▶ Material for this task

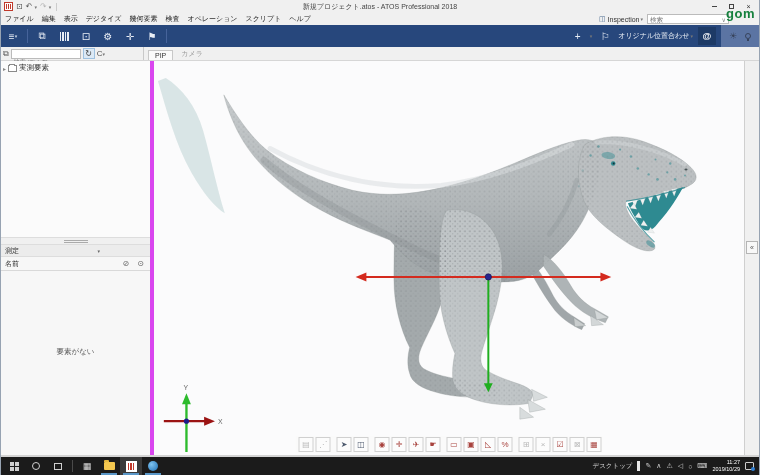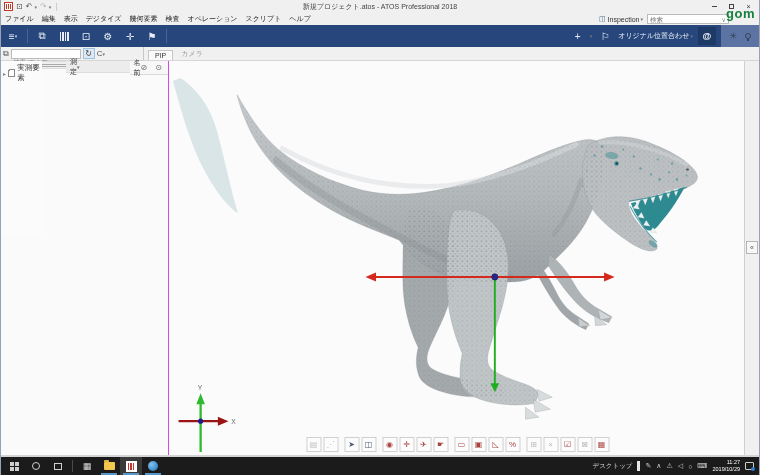"実測要素" .left-panel { border-right: 1px solid #d946ef -> 4px solid #d946ef; flex-direction: row -> column; width: 168px -> 153px }
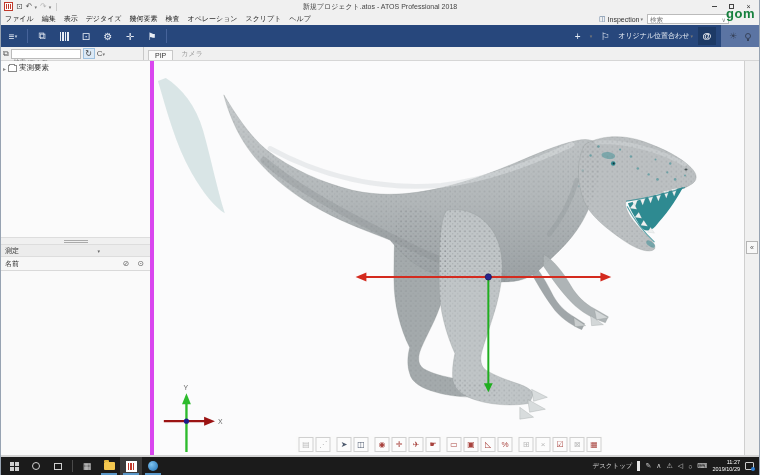"要素がない" div.elist { html: none -> <div>要素がない</div> }
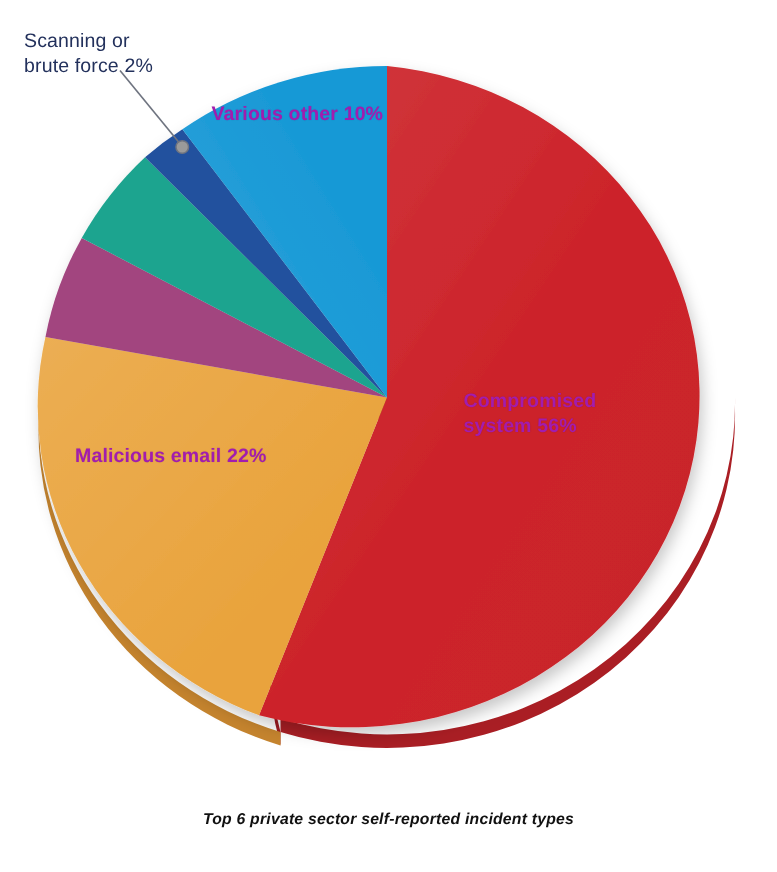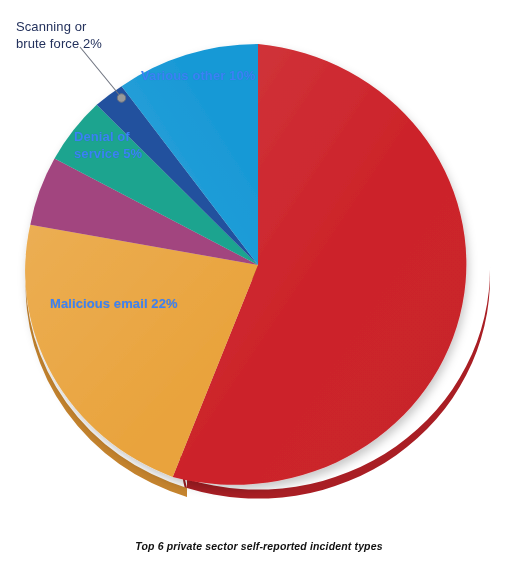"Various other 10%" .slice-label { color: #3b82f6 -> #a21caf }
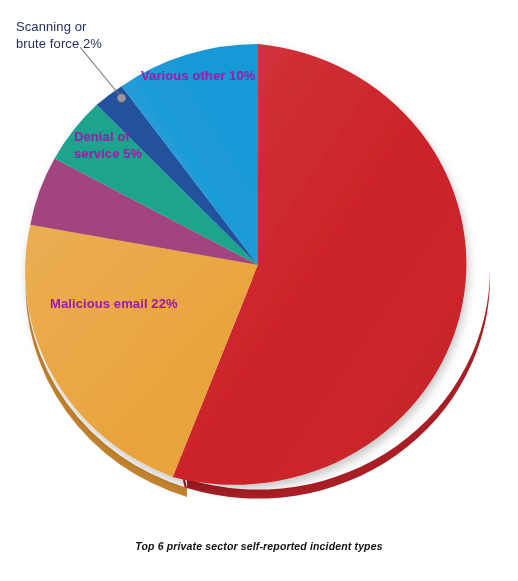"Denial of" div.slice-label { html: <div>Denial of service 5%</div> -> none }
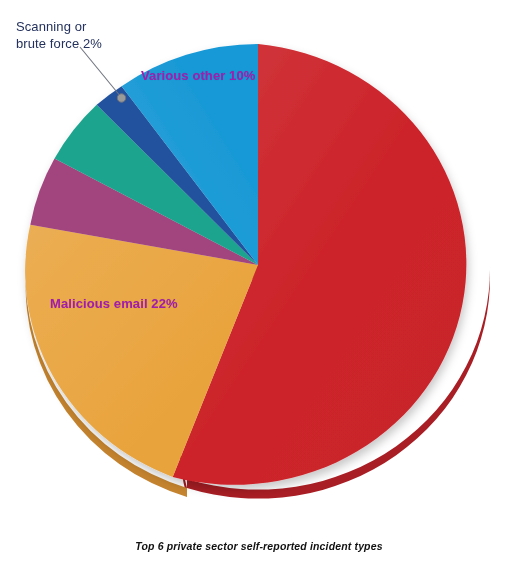"Compromised system 56%" div.slice-label { html: none -> <div>Compromised system 56%</div> }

▶ How to complete this task
Give an exact copy of the line containing "color: #3b82f6 ->" and every line after it through the end of the entries. Pictures are to be dropped.

▶ Reply to the exercise
"Various other 10%" .slice-label { color: #3b82f6 -> #a21caf }
"Denial of" div.slice-label { html: <div>Denial of service 5%</div> -> none }
"Compromised system 56%" div.slice-label { html: none -> <div>Compromised system 56%</div> }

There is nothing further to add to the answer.